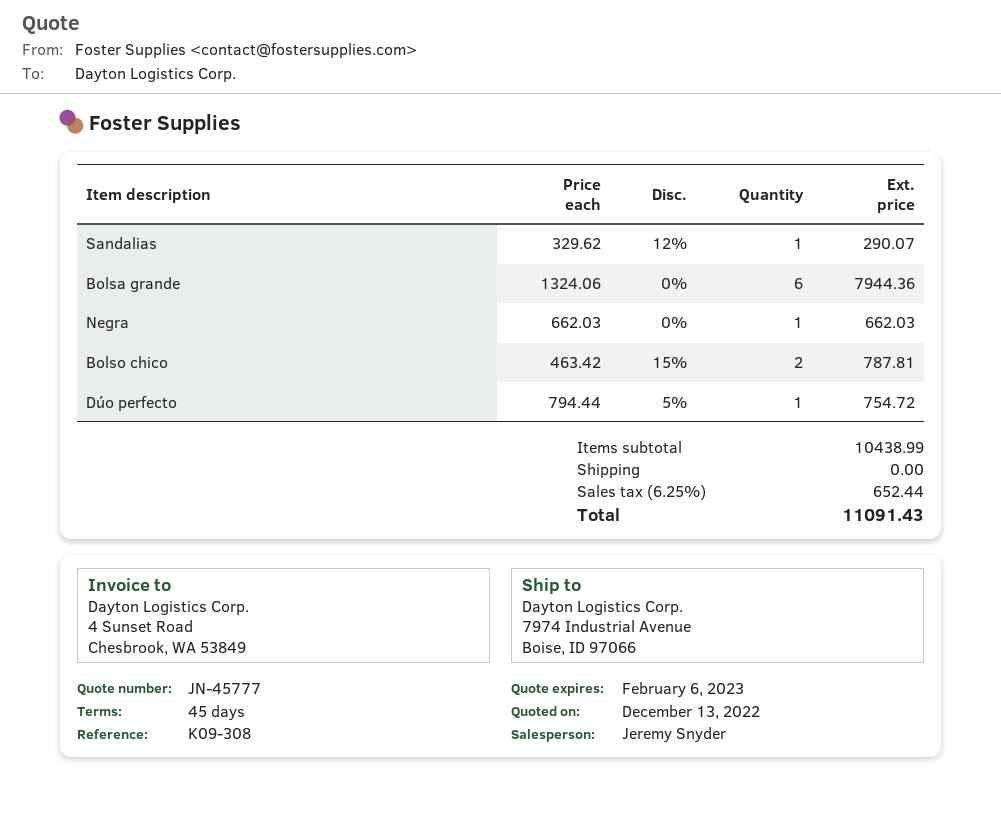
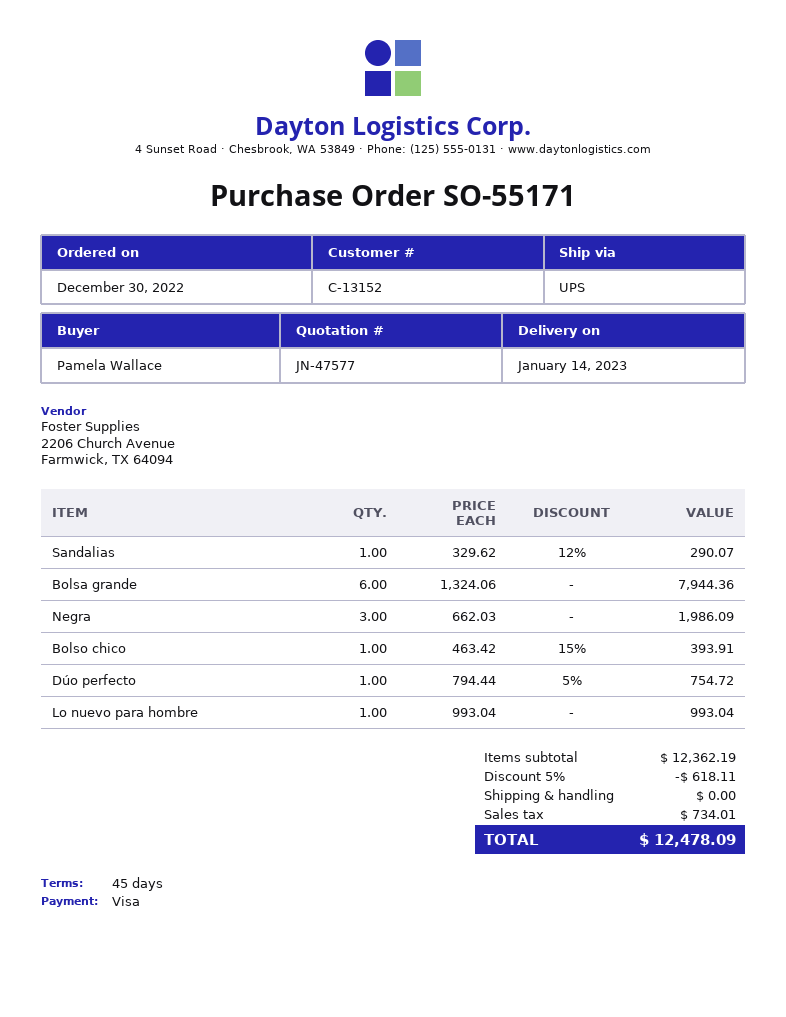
quote number: JN-45777 -> JN-47577
Negra: 1 x 662.03 = 662.03 -> 3 x 662.03 = 1986.09
Bolso chico: 2 x 463.42 - 15% = 787.81 -> 1 x 463.42 - 15% = 393.91
Lo nuevo para hombre: none -> 1 x 993.04 = 993.04
subtotal: 10438.99 -> 12362.19
discount: none -> 5% = 618.11
tax: 652.44 -> 734.01
total: 11091.43 -> 12478.09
○ ○ ○ ○
Aim of the task ▸ The expected output is the exact run of lines from the line with "subtotal: 10438.99 -> 12362.19" through the last line of the material above.

Answer for the task ▸
subtotal: 10438.99 -> 12362.19
discount: none -> 5% = 618.11
tax: 652.44 -> 734.01
total: 11091.43 -> 12478.09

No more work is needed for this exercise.